# XGBoost-Ray with Dask

This notebook includes an example workflow using [XGBoost-Ray](https://docs.ray.io/en/latest/xgboost-ray.html) and Dask for distributed model training, hyperparameter optimization and prediction.

In [None]:
import time
import os

import dask
import dask.dataframe as dd

import ray
from ray import tune
from ray.util.dask import ray_dask_get

from xgboost_ray import RayDMatrix, RayParams, train, predict

## Anyscale Connect

The cell below connects the notebook to an Anyscale cluster. XGBoost-Ray will automatically do computation remotely. Make sure to replace the `CLUSTER_NAME`, `CLUSTER_ENV` and `CLUSTER_COMPUTE` to match your settings.

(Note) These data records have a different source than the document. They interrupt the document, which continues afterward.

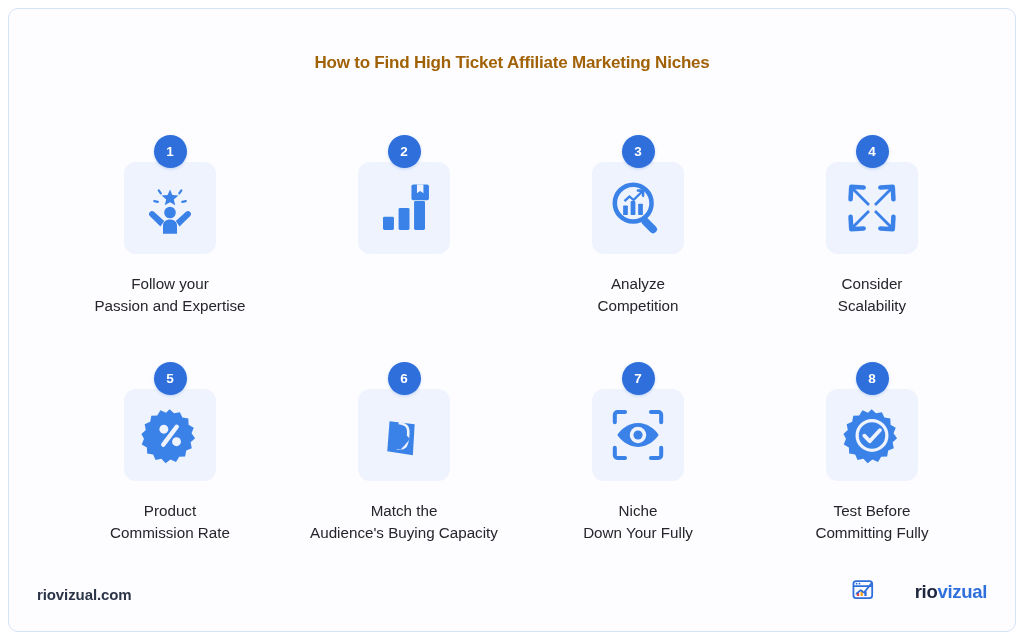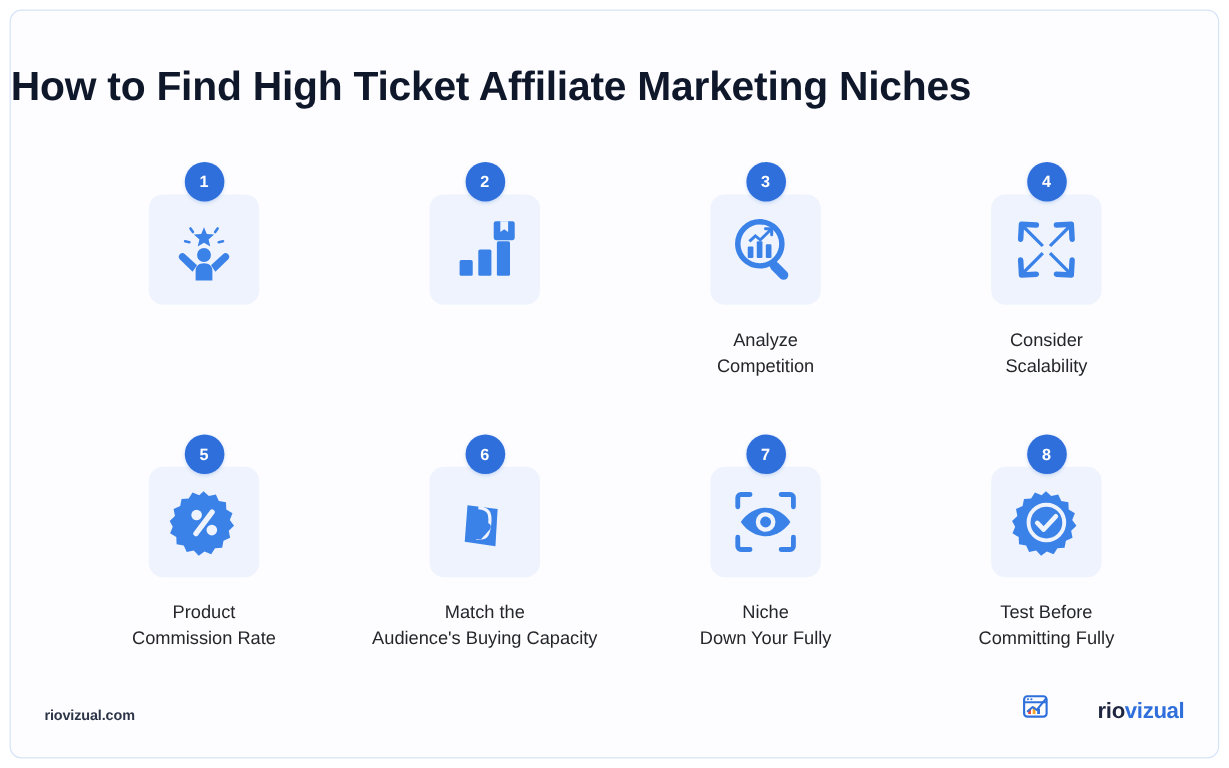--- a/index.html
+++ b/index.html
@@ -27,24 +27,25 @@
     border: 1px solid #d5e3f7;
     border-radius: 10px;
     overflow: hidden;
   }
 
   .title {
     position: absolute;
     top: 44px;
     left: 0;
     width: 100%;
-    font-size: 34px;
+    text-align: center;
+    font-size: 17px;
     font-weight: bold;
     letter-spacing: -0.2px;
-    color: #0f172a;
+    color: #a16207;
   }
 
   .grid {
     position: absolute;
     top: 126px;
     left: 44px;
     width: 936px;
     display: grid;
     grid-template-columns: repeat(4, 1fr);
     grid-template-rows: repeat(2, 227px);
@@ -93,21 +94,21 @@
     font-size: 15.2px;
     line-height: 1.45;
     color: #25262b;
     white-space: pre-line;
   }
 
   .footer-url {
     position: absolute;
     left: 28px;
     bottom: 28px;
-    font-size: 12px;
+    font-size: 15px;
     font-weight: bold;
     color: #2c3448;
     letter-spacing: -0.1px;
   }
 
   .brand {
     position: absolute;
     right: 28px;
     bottom: 24px;
     display: flex;
@@ -146,20 +147,22 @@
               <rect x="42.2" y="11" width="2.4" height="6.4" rx="1.2" transform="rotate(35 43.4 14.2)"></rect>
               <rect x="15.4" y="21.6" width="2.4" height="6.4" rx="1.2" transform="rotate(-78 16.6 24.8)"></rect>
               <rect x="46.3" y="21.6" width="2.4" height="6.4" rx="1.2" transform="rotate(78 47.5 24.8)"></rect>
               <circle cx="32" cy="37" r="6.4"></circle>
               <path d="M32 44.6c-4.6 0-7.7 2.6-7.7 6.6v9.3h15.4v-9.3c0-4-3.1-6.6-7.7-6.6z"></path>
               <path d="M25.6 46.4L14.3 36.1a3.3 3.3 0 0 0-4.6 4.7l11.8 11.6z"></path>
               <path d="M38.4 46.4l11.3-10.3a3.3 3.3 0 0 1 4.6 4.7L42.5 52.4z"></path>
             </svg>
           </span>
         </div>
+        <div class="label">Follow your
+Passion and Expertise</div>
       </div>
 
       <div class="cell">
         <div class="badge">2</div>
         <div class="tile">
           <span>
             <svg width="56" height="56" viewBox="0 0 64 64" fill="#3b82e8">
               <rect x="8" y="42" width="12.5" height="15" rx="1.6"></rect>
               <rect x="25.8" y="32" width="12.5" height="25" rx="1.6"></rect>
               <rect x="43.5" y="24" width="12.5" height="33" rx="1.6"></rect>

It is not necessary to use Anyscale - this workflow will work just as well with a Ray cluster.

In [None]:
CLUSTER_NAME = "cluster"
CLUSTER_ENV = "cluster_env"
CLUSTER_COMPUTE = "CLUSTER_COMPUTE"
#ray.init(f"anyscale://{CLUSTER_NAME}", cluster_env=CLUSTER_ENV, cluster_compute=CLUSTER_COMPUTE)
ray.init()

## Data preparation

We will use the [HIGGS dataset from the UCI Machine Learning dataset repository](https://archive.ics.uci.edu/ml/datasets/HIGGS). The HIGGS dataset consists of 11,000,000 samples and 28 attributes, which is a large enough size to show the benefits of distributed computation.

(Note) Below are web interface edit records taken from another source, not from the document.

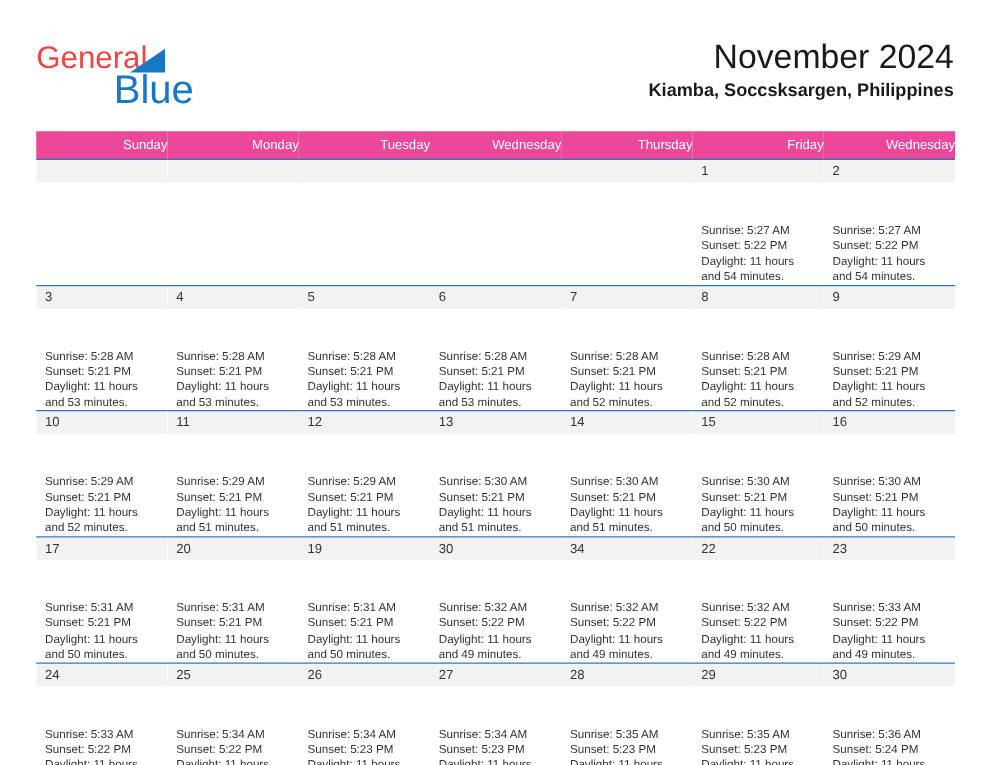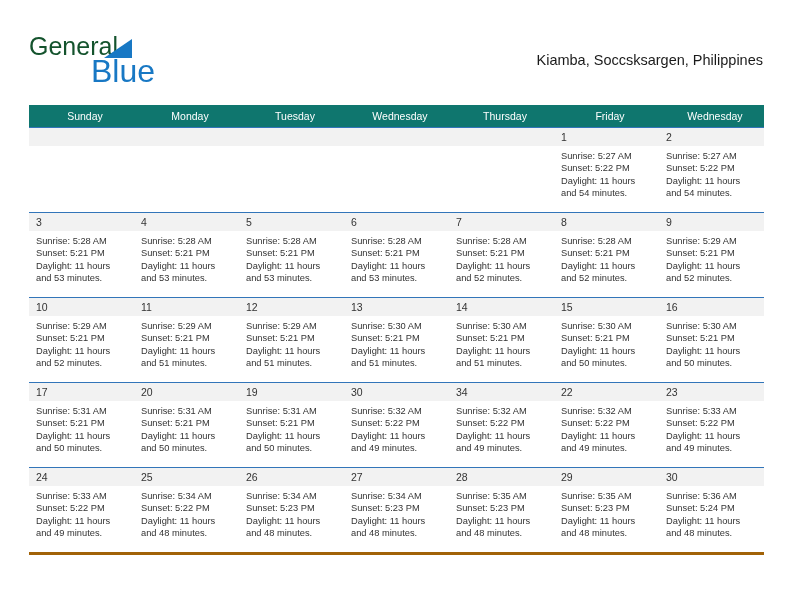--- a/index.html
+++ b/index.html
@@ -34,21 +34,21 @@
     left: 0;
     top: 4px;
     width: 270px;
     height: 56px;
   }
   .brand-general {
     position: absolute;
     left: 0;
     top: 0;
     font-size: 25px;
-    color: #14532d;
+    color: #ef4444;
     letter-spacing: 0px;
     line-height: 28px;
     font-weight: 400;
   }
   .brand-tri {
     position: absolute;
     left: 75px;
     top: 7px;
     width: 0;
     height: 0;
@@ -75,40 +75,40 @@
     font-size: 27px;
     color: #1a1a1a;
     line-height: 34px;
     font-weight: 400;
     white-space: nowrap;
   }
   .cal-subtitle {
     font-size: 14.5px;
     color: #1a1a1a;
     line-height: 22px;
-    margin-top: 21px;
-    font-weight: 400;
+    margin-top: 0;
+    font-weight: 700;
     white-space: nowrap;
   }
 
   
   .calendar {
     position: absolute;
     left: 29px;
     top: 105px;
     width: 735px;
     border-collapse: collapse;
     table-layout: fixed;
   }
   .calendar th {
-    background: #0f766e;
+    background: #ec4899;
     color: #ffffff;
     font-size: 10.5px;
     font-weight: normal;
-    text-align: center;
+    text-align: right;
     padding: 5px 0 5px 7px;
     height: 10px;
     border: none;
   }
   .calendar td {
     vertical-align: top;
     width: 105px;
     height: 84px;
     padding: 0;
     border-top: 1px solid #3275b9;
@@ -133,20 +133,21 @@
     height: 12px;
   }
   td.empty .daynum {
     color: transparent;
   }
   .info {
     padding: 4px 6px 0 7px;
     font-size: 9.3px;
     line-height: 12.4px;
     color: #333333;
+    margin-top: 28px;
   }
   .info div {
     white-space: nowrap;
   }
   .info .daylight {
     white-space: normal;
   }
 </style>
 </head>
 <body>
@@ -155,20 +156,21 @@
 
   <div class="header">
 
     <div class="brand">
       <span class="brand-general">General</span>
       <span class="brand-tri"></span>
       <span class="brand-blue">Blue</span>
     </div>
 
     <div class="title-block">
+      <div class="cal-title">November 2024</div>
       <div class="cal-subtitle">Kiamba, Soccsksargen, Philippines</div>
     </div>
 
   </div>
 
   <table class="calendar">
     <thead>
       <tr>
         <th>Sunday</th>
         <th>Monday</th>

We set the Dask scheduler to `ray_dask_get` to use [Dask on Ray](https://docs.ray.io/en/latest/data/dask-on-ray.html) backend.

In [None]:
LABEL_COLUMN = "label"
FILE_NAME = "HIGGS.csv.gz"

print("Loading HIGGS data.")

dask.config.set(scheduler=ray_dask_get)

def download_higgs(target_file):
    url = "https://archive.ics.uci.edu/ml/machine-learning-databases/" \
          "00280/HIGGS.csv.gz"

    try:
        import urllib.request
    except ImportError as e:
        raise ValueError(
            f"Automatic downloading of the HIGGS dataset requires `urllib`."
            f"\nFIX THIS by running `pip install urllib` or manually "
            f"downloading the dataset from {url}.") from e

    print(f"Downloading HIGGS dataset to {target_file}")
    urllib.request.urlretrieve(url, target_file)
    return os.path.exists(target_file)

download_higgs(FILE_NAME)

colnames = [LABEL_COLUMN] + ["feature-%02d" % i for i in range(1, 29)]
data = dd.read_csv(FILE_NAME, names=colnames)
data = data[sorted(colnames)]
data = data.repartition(npartitions=100)

print("Loaded HIGGS data.")

We will split the data into a training set and a evaluation set using a 75-25 proportion.

In [None]:
train_df, eval_df = data.random_split([0.8, 0.2])

## Distributed training

The `train_xgboost` function contains all of the logic necessary for training using XGBoost-Ray.

Distributed training can not only speed up the process, but also allow you to use datasets that are to large to fit in memory of a single node. With distributed training, the dataset is sharded across different actors running on separate nodes. Those actors communicate with each other to create the final model.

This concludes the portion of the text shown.